Un nuevo film de Almodóvar suele ser motivo de regocijo
para el cinéfilo, aunque no siempre esté a las alturas de las expectativas que
despierta.
Salvador Mallo (Antonio Banderas) es un director que no
filma hace años, dolido por la muerte de su madre, aquejado por fuertes dolores
de espalda y jaquecas. Mediante la invitación que le hace una cinemateca
cercana para homenajear el aniversario número 32 del estreno de una de sus
películas, se acercará hasta la vivienda del actor al que dirigió en esa
ocasión (Asier Etxeandia) con el que no se habla desde entonces y que también
está convocado. Salvador saldrá del lugar con un paliativo para sus malestares
-heroína en polvo- que no sólo lo relajará sino que también lo llevará a
repasar de manera -sumamente estilizada, casi como si de una película se
tratara- su infancia. A continuación, vendrá el reencuentro con un hombre al
que amó intensamente durante aquellos locos años de La Movida española
(Leonardo Sbaraglia). Después, la remembranza de los últimos días junto a su
madre (Julieta Serrano). Todo este derrotero llevará a Salvador a reencontrarse
con “su primer deseo”, llámese “la madre”, llámese “la creación artística”.
Para esto, Almodóvar convocó como su alter ego a Antonio Banderas (su actor fetiche), más vistoso que el
original y capaz de expresar una vulnerabilidad en la hosquedad que el director
jamás se permitiría mostrar. Carmen Maura no es de la partida pero tiene una
sustituta, Nora Navas, muy parecida a ella, pero rubia y con 30 años menos,
como Mercedes, la mano derecha de Salvador (otra figura materna). Como la madre
en los “recuerdos” estilizados aparece nada menos que Penélope Cruz (Madre con
mayúscula en Volver). También hay una
breve intervención de Cecilia Roth (madre por excelencia en Todo sobre mi madre) que es quien
dispara el tema terapéutico a lo Hitchcock: el trayecto del personaje es un
viaje hacia la recuperación de la pulsión vital, ahogada tras la muerte de la
madre.
El manchego se halla en una fase de su carrera donde todo
apunta a la estilización extrema, el guion ha sido destilado gota a gota, los
encuadres son pinturas en movimiento que estallan en sinfonías de color, la
música dosificada módicamente (ecos de Chavela y de Mina). La madurez de su
arte es innegable, llegando a una perfección como la lograda por su maestro
Alfred Hitchcock en Vértigo (1958).
El problema que lo agobia en este caso, y resiente la efectividad del film, es
que al deslizarse por los territorios de la abstracción se pierde la
posibilidad de emocionar al espectador, invocando a cada momento la capacidad
reflexiva del mismo. Puesto de otra manera, cuando en un film llaman más la
atención los decorados por su belleza o porque exhiben afiches que aluden a
otra cosa que por lo que le sucede al protagonista, embarcado en la reiteración
de las mismas acciones durante dos tercios del metraje, las posibilidades de
identificarse con el personaje disminuyen.

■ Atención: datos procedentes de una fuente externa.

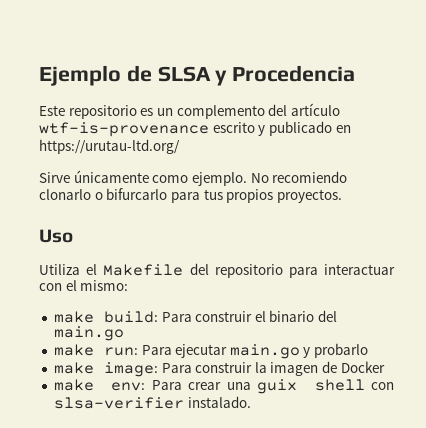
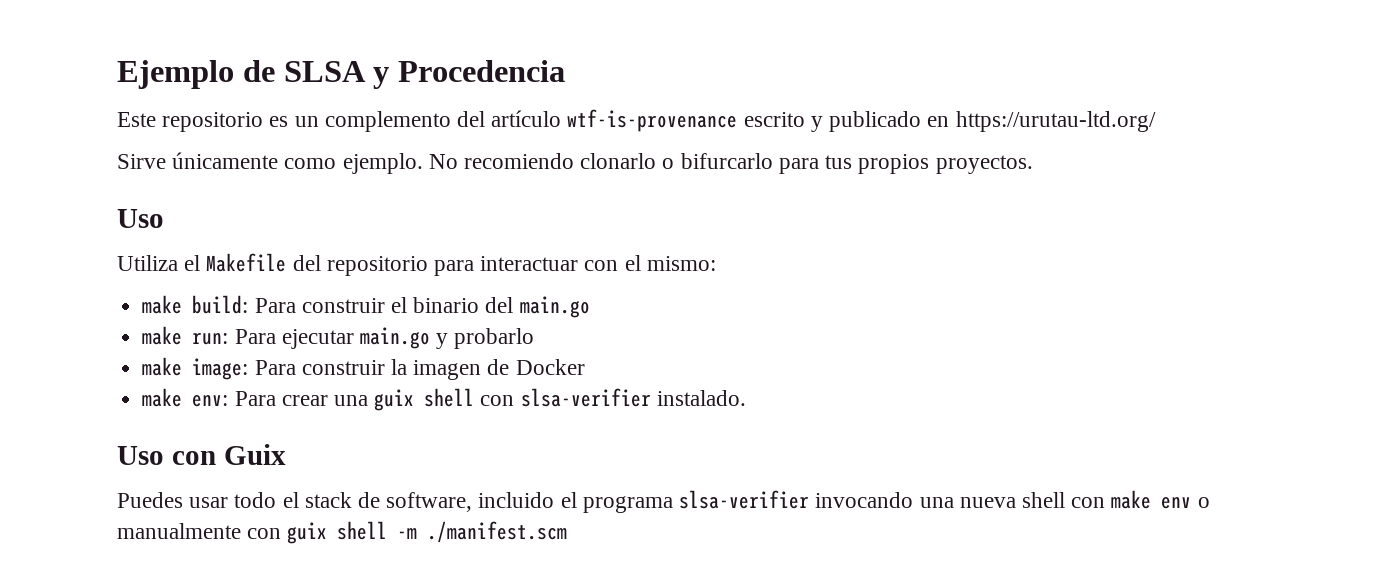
+ Uso con Guix
+ Puedes usar todo el stack de software, incluido el programa slsa-verifier invocando una nueva shell con make env o manualmente con guix shell -m ./manifest.scm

El recurso de la puesta en abismo -habitual en films que
tratan la cuestión del cine dentro del cine y cuya mejor expresión ha sido 8 y
medio de Federico Fellini- es llevado a extremos insospechados. No sólo que el
film a homenajear recuerda a La ley del
deseo (1987), y que se espeja con Dolor
y gloria al tener ambos como protagonista un director de cine y un segmento
teatral en su interior (en aquel caso “La voz humana”, de Jean Cocteau), o que
el personaje de Sbaraglia aluda al de Paul Newman en La gata sobre el tejado de zinc caliente (Richard Brooks, 1958,
basado en una obra de Tennessee Williams), al estar casado con Elizabeth Taylor
pero tener una relación homosexual en su pasado. Detalles nimios como la foto
matrimonial sobre la mesita de luz de la madre de Salvador, donde aparece como
suyo el padre de Almodóvar; o cuando Sbaraglia muestra una foto de uno de sus
hijos y es un retrato de él mismo a los 20 años. Podríamos llenar páginas con
este tipo de exudado asociativo pero raramente humedecer una mejilla con los padecimientos
del protagonista, por más que Banderas haya dejado lo que le resta de corazón
en su interpretación, justamente reconocida en el Festival de Cannes.
Desprovisto de emoción -algo que no se permitirían ni
Hitchcock, ni Fellini-, es un film para el museo, sala Almodóvar, como la
malhadada Los abrazos rotos (2009),
un guión perfecto, una cornucopia inagotable de auto referencias, imágenes
bellas, colores pregnantes y olor a formol.